Rohler’s rocket launch, 2017
Heading into 2017, Thomas Rohler may have been the reigning Olympic champion, but despite holding a personal best of 91.28m the German had never unfurled the sort of weapons-grade whopper of which many thought him capable. But that all changed on the first stop of the IAAF Diamond League in Doha.
Rohler muddled through the opening rounds with the look of a man who hadn’t thrown competitively in eight months, which he hasn’t, his first two efforts of 82.94m and 85.52m well down on his best, but an 88.12m effort in the third showed there was no post-Olympic hangover.

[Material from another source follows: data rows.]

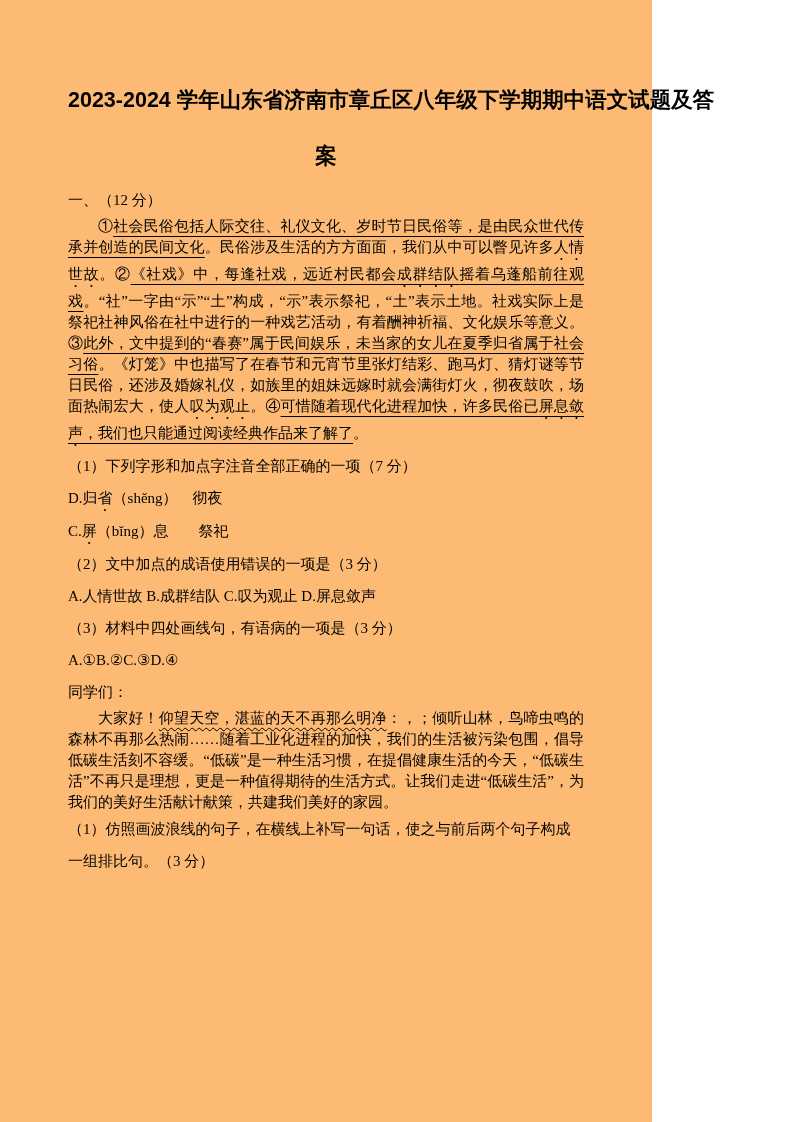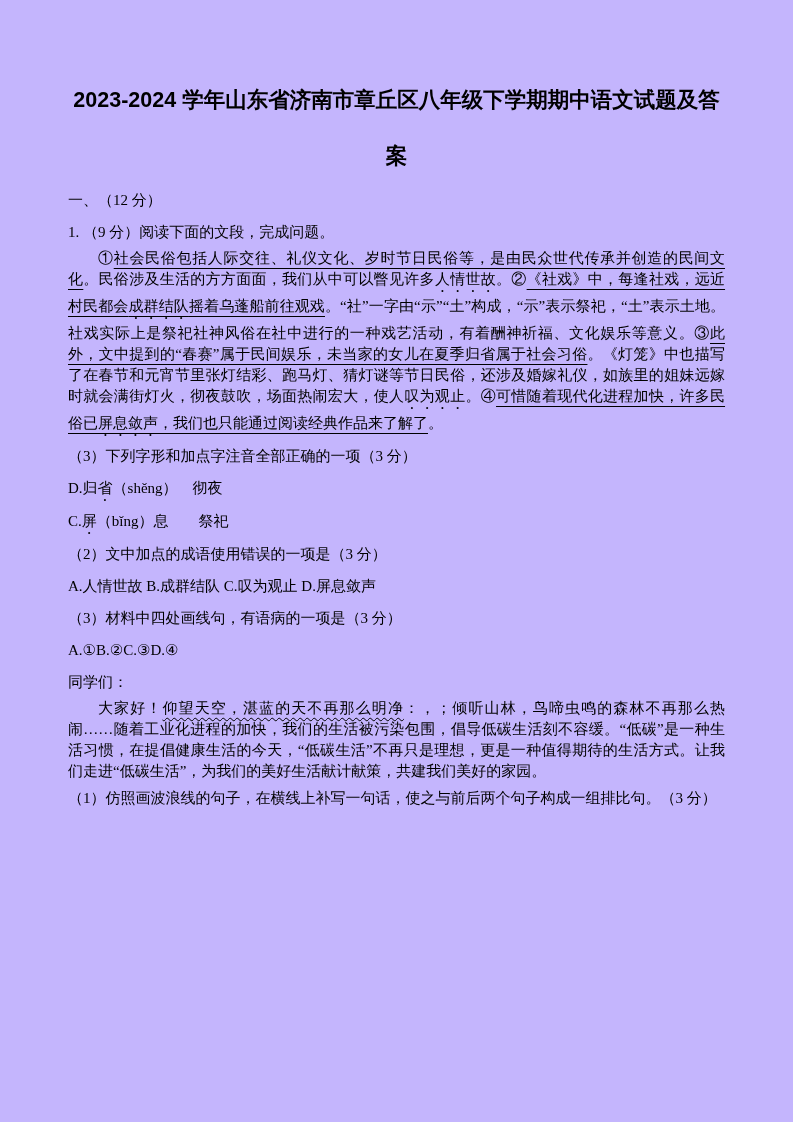--- a/index.html
+++ b/index.html
@@ -1,19 +1,19 @@
 <!DOCTYPE html>
 <html><head>
 <meta charset="utf-8">
 <style>
   html,body{margin:0;padding:0;background:#fff;}
   .page{
     position:relative;
-    width:793px;height:1122px;
-    background:#c4b5fd;
+    width:652px;height:1122px;
+    background:#fdba74;
     box-sizing:border-box;
     padding:72px 68px 0 68px;
     font-family:"Liberation Serif","DejaVu Serif",serif;
     font-size:15px;
     color:#000;
   }
   .title{
     font-family:"Liberation Sans","DejaVu Sans",sans-serif;
     font-weight:bold;
     font-size:21.5px;
@@ -47,25 +47,24 @@
 
 <div class="page">
 
   <div class="title">
     <div>2023-2024 学年山东省济南市章丘区八年级下学期期中语文试题及答</div>
     <div>案</div>
   </div>
 
   <div class="line">一、（12 分）</div>
 
-  <div class="line">1. （9 分）阅读下面的文段，完成问题。</div>
 
   <p class="para indent justify"><span>①</span><span class="u">社会民俗包括人际交往、礼仪文化、岁时节日民俗等，是由民众世代传承并创造的民间文化</span><span>。民俗涉及生活的方方面面，我们从中可以瞥见许多</span><span class="dots">人情世故</span><span>。②</span><span class="u">《社戏》中，每逢社戏，远近村民都会</span><span class="u dots">成群结队</span><span class="u">摇着乌蓬船前往观戏</span><span>。“社”一字由“示”“土”构成，“示”表示祭祀，“土”表示土地。社戏实际上是祭祀社神风俗在社中进行的一种戏艺活动，有着酬神祈福、文化娱乐等意义。③</span><span class="u">此外，文中提到的“春赛”属于民间娱乐，未当家的女儿在夏季归省属于社会习俗</span><span>。《灯笼》中也描写了在春节和元宵节里张灯结彩、跑马灯、猜灯谜等节日民俗，还涉及婚嫁礼仪，如族里的姐妹远嫁时就会满街灯火，彻夜鼓吹，场面热闹宏大，使人</span><span class="dots">叹为观止</span><span>。④</span><span class="u">可惜随着现代化进程加快，许多民俗已</span><span class="u dots">屏息敛声</span><span class="u">，我们也只能通过阅读经典作品来了解了</span><span>。</span></p>
 
-  <div class="line">（3）下列字形和加点字注音全部正确的一项（3 分）</div>
+  <div class="line">（1）下列字形和加点字注音全部正确的一项（7 分）</div>
 
   <div class="line"><span>D.归</span><span class="dots">省</span><span>（shěng）　彻夜</span></div>
   <div class="line"><span>C.</span><span class="dots">屏</span><span>（bǐng）息　　祭祀</span></div>
 
   <div class="line">（2）文中加点的成语使用错误的一项是（3 分）</div>
   <div class="line">A.人情世故 B.成群结队 C.叹为观止 D.屏息敛声</div>
 
   <div class="line">（3）材料中四处画线句，有语病的一项是（3 分）</div>
   <div class="line">A.①B.②C.③D.④</div>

In the fourth round, he jig-jogged down the runway and let rip a monster throw, and as it sailed into the Doha night Rohler watched it with intent. Before it hit the ground 93.90m away, his arm was already raised in celebration. It moved him from 11th to second on the all-time list, behind only world record holder Jan Zelezny, and was the longest throw in the world for 20 years.

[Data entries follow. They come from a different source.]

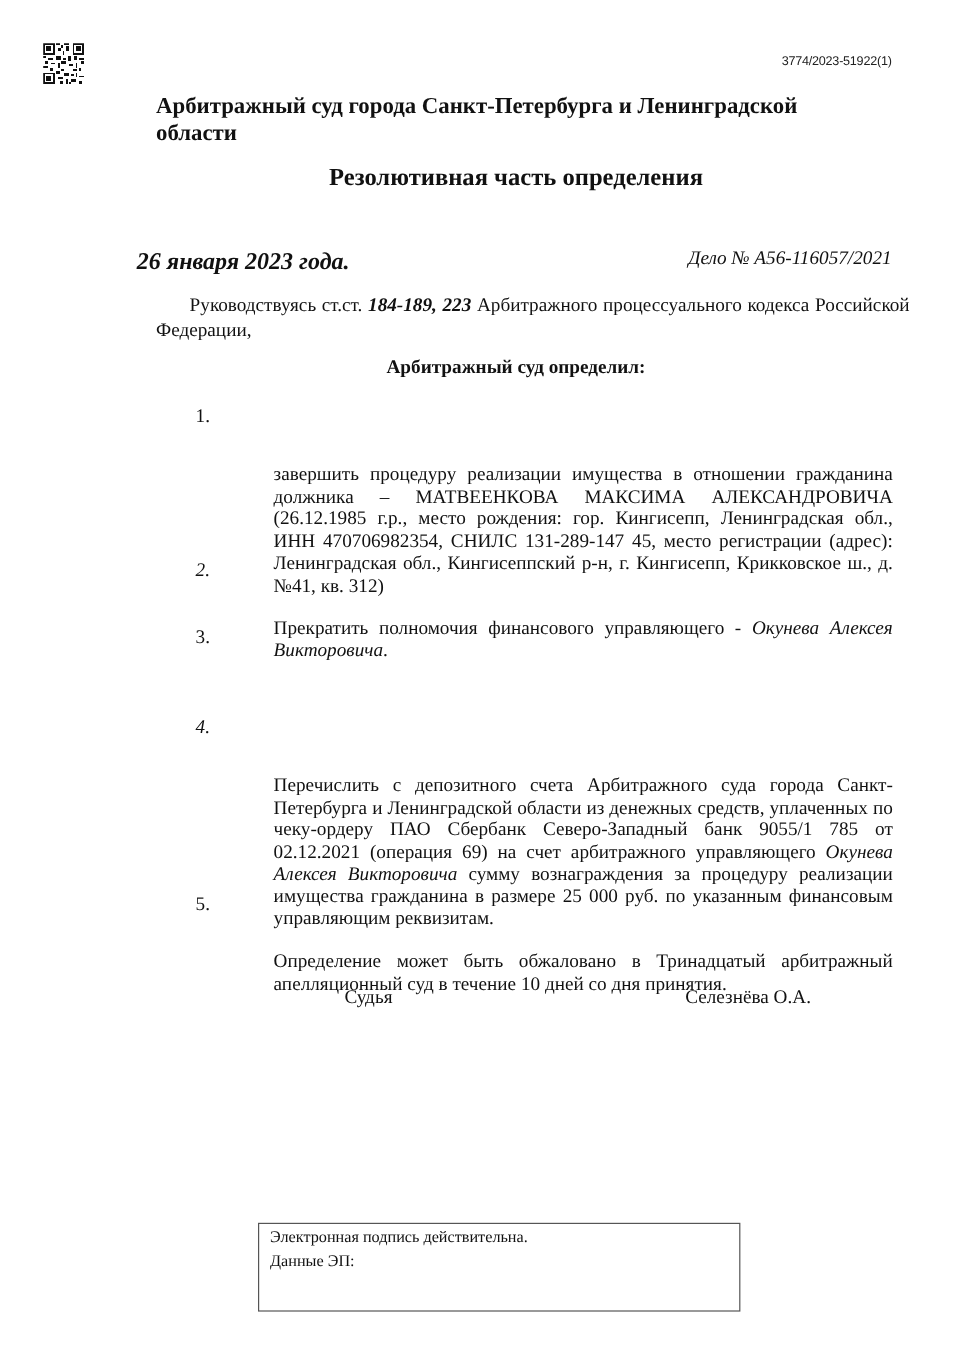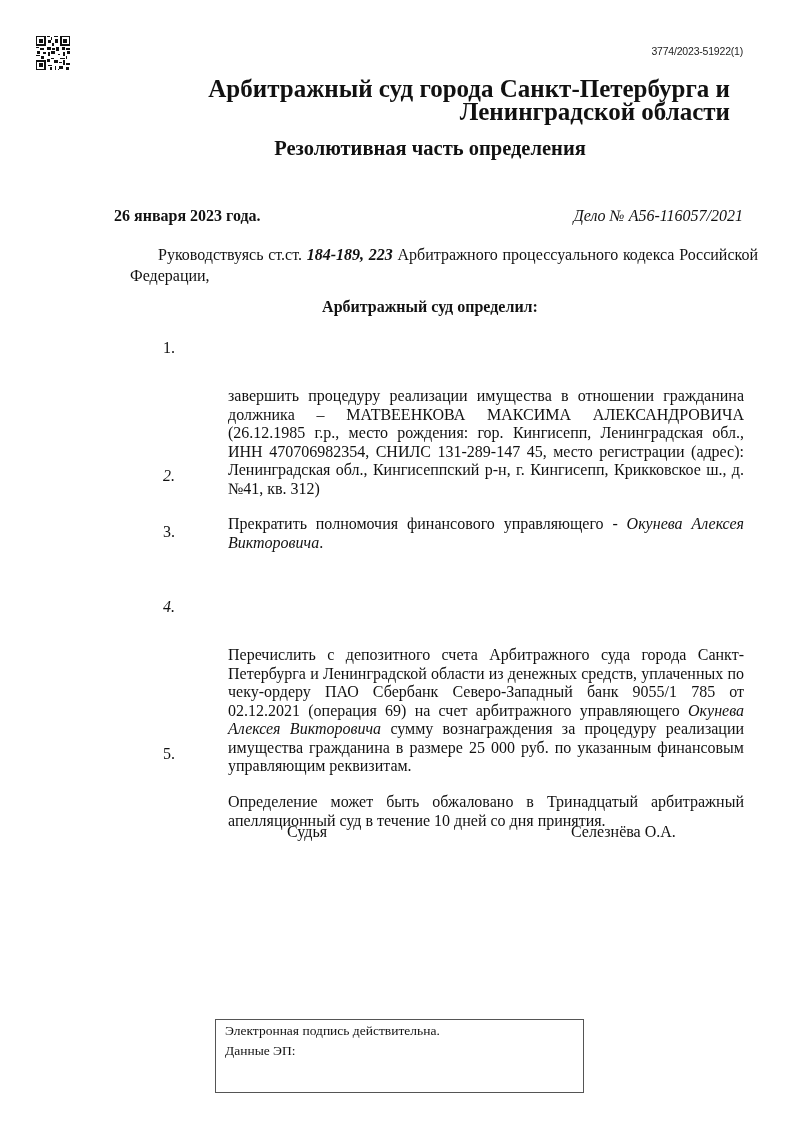--- a/index.html
+++ b/index.html
@@ -2,44 +2,44 @@
 <html><head>
   <meta charset="utf-8">
   <style>
     html, body { margin: 0; padding: 0; background: #ffffff; }
     body { width: 800px; height: 1131px; position: relative; overflow: hidden;
            font-family: "Liberation Serif", "DejaVu Serif", serif; color: #111; }
     .qr { position: absolute; left: 36px; top: 36px; width: 34px; height: 34px; }
     .qr svg { width: 34px; height: 34px; display: block; }
     .doc-id { position: absolute; right: 57px; top: 45px; font-family: "Liberation Sans", "DejaVu Sans", sans-serif;
               font-size: 10.5px; color: #222; letter-spacing: -0.2px; }
-    .court-title { position: absolute; left: 130px; width: 600px; top: 77px; text-align: right;
-                   font-weight: bold; font-size: 25px; line-height: 23px; }
+    .court-title { position: absolute; left: 130px; width: 600px; top: 77px; text-align: left;
+                   font-weight: bold; font-size: 19px; line-height: 23px; }
     .doc-title { position: absolute; left: 100px; width: 660px; top: 137px; text-align: center;
                  font-weight: bold; font-size: 20.5px; }
-    .date { position: absolute; left: 114px; top: 207px; font-weight: bold; font-size: 16px; }
+    .date { position: absolute; left: 114px; top: 207px; font-weight: bold; font-style: italic; font-size: 20px; }
     .case { position: absolute; right: 57px; top: 207px; font-weight: normal; font-style: italic; font-size: 16px; }
     .preamble { position: absolute; left: 130px; width: 628px; top: 244px; font-size: 16px; line-height: 21px;
                 text-align: justify; text-indent: 28px; }
     .preamble .b { font-weight: bold; font-style: italic; }
     .determined { position: absolute; left: 100px; width: 660px; top: 298px; text-align: center;
                   font-weight: bold; font-size: 16px; }
     .item { position: absolute; left: 160px; width: 584px; font-size: 16px; line-height: 18.5px; }
     .item .num { position: absolute; left: 3px; top: 0; }
     .item .num.it { font-style: italic; }
     .item .text { margin-left: 68px; text-align: justify; margin-top: 48px; }
     .item .text i { font-style: italic; }
     .item1 { top: 339px; }
     .item2 { top: 467px; }
     .item3 { top: 523px; }
     .item4 { top: 598px; }
     .item5 { top: 745px; }
     .judge-label { position: absolute; left: 287px; top: 823px; font-size: 16px; }
     .judge-name { position: absolute; left: 571px; top: 823px; font-size: 16px; }
-    .sig-box { position: absolute; left: 215px; top: 1019px; width: 369px; height: 74px;
+    .sig-box { position: absolute; left: 215px; top: 1019px; width: 402px; height: 74px;
                border: 1px solid #555; box-sizing: border-box; }
     .sig-valid { position: absolute; left: 9px; top: 3px; font-size: 13.5px; }
     .sig-label { position: absolute; left: 9px; top: 23px; font-size: 13.5px; }
     .sig-details { position: absolute; left: 86px; top: 25px; font-size: 10.5px; line-height: 13.5px; }
   </style>
 </head>
 <body>
 
 <div class="qr">
   <svg viewBox="0 0 25 25" shape-rendering="crispEdges">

“I did not see that coming,” said Rohler, and neither did we.
Obiri and Cherono tear up the track, 2014
Seven women under 8:30, five under 8:25 and the winner, Hellen Obiri, clocking the seventh fastest outdoor 3000m in history – the 2014 women’s 3000m in Doha will be remembered as one of the greats.
In a race set up for Genzebe Dibaba, a quartet of Kenyans stuck behind the Ethiopian as the first 1000m was reached in 2:47.98, with Dibaba taking over just after halfway and reaching 2000m in 5:37.32. But as she entered the final lap the distress signals were soon sent out by Dibaba, and in the end it came down to a home-straight shootout between Obiri and Mercy Cherono, the former setting an African record of 8:20.68 to edge victory to Cherono’s 8:21.14.

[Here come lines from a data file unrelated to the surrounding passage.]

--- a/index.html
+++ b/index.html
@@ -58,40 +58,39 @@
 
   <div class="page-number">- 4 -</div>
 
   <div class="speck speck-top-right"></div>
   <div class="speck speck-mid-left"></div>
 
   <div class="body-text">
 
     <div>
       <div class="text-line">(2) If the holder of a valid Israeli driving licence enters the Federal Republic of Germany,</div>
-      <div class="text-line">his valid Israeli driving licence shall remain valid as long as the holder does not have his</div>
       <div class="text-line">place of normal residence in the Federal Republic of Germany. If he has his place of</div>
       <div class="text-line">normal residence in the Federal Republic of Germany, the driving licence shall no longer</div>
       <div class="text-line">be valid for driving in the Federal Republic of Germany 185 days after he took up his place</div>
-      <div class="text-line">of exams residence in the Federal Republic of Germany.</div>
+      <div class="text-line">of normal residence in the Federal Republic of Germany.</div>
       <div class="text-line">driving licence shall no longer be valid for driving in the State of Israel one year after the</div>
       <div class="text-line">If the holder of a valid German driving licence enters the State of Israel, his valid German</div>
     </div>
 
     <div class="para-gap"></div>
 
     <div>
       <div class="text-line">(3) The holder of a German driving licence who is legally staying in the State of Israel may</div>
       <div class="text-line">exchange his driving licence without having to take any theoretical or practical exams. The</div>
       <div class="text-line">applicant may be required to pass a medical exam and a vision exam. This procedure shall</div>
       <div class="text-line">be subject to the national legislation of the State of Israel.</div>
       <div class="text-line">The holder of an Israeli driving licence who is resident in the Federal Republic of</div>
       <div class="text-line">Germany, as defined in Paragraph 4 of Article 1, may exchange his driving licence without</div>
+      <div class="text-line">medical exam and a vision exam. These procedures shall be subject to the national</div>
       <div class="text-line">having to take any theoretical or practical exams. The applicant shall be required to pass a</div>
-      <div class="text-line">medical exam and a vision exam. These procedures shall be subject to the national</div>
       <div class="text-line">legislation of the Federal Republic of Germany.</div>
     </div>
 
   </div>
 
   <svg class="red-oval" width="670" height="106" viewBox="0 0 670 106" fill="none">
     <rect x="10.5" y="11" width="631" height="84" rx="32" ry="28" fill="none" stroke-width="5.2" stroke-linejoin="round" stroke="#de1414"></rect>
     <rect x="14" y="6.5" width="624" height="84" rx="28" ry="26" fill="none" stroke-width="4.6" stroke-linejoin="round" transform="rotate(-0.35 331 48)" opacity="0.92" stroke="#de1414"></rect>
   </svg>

Such was the calibre of the race that soon-to-be Olympic champions Faith Kipyegon and Almaz Ayana were only third and fifth respectively, with Dibaba sixth in 8:26.21. “With good pace making and good conditions, I think the world record [8:06.11] can be broken,” said Obiri afterwards. “It’s not impossible.”
Clash of the triple jump titans, 2015
There’s a first time for everything, and on a warm evening in May 2015 a piece of athletics history was carved in the Doha sand with two athletes soaring beyond 18 metres in the same competition.
At the time, Pedro Pablo Pichardo was an unknown quantity on the world stage, the Cuban regularly threatening to become an 18-metre jumper on home soil but rarely producing his best abroad. But that all changed in Doha, where the then 21-year-old hopped, skipped and jumped his way to a national record of 18.06m in the third round.
On any other day, that would be victory and maximum points firmly in the satchel, but Christian Taylor took it an affront, the Olympic champion conjuring up a gigantic leap in the final round to leave the crowd anxiously awaiting the final measurement. In the end, it was just a smidge shy of Pichardo’s mark, but still a PB of 18.04m for the American.
“It’s a special day for me to go over 18 metres,” said Taylor. One none of us will forget.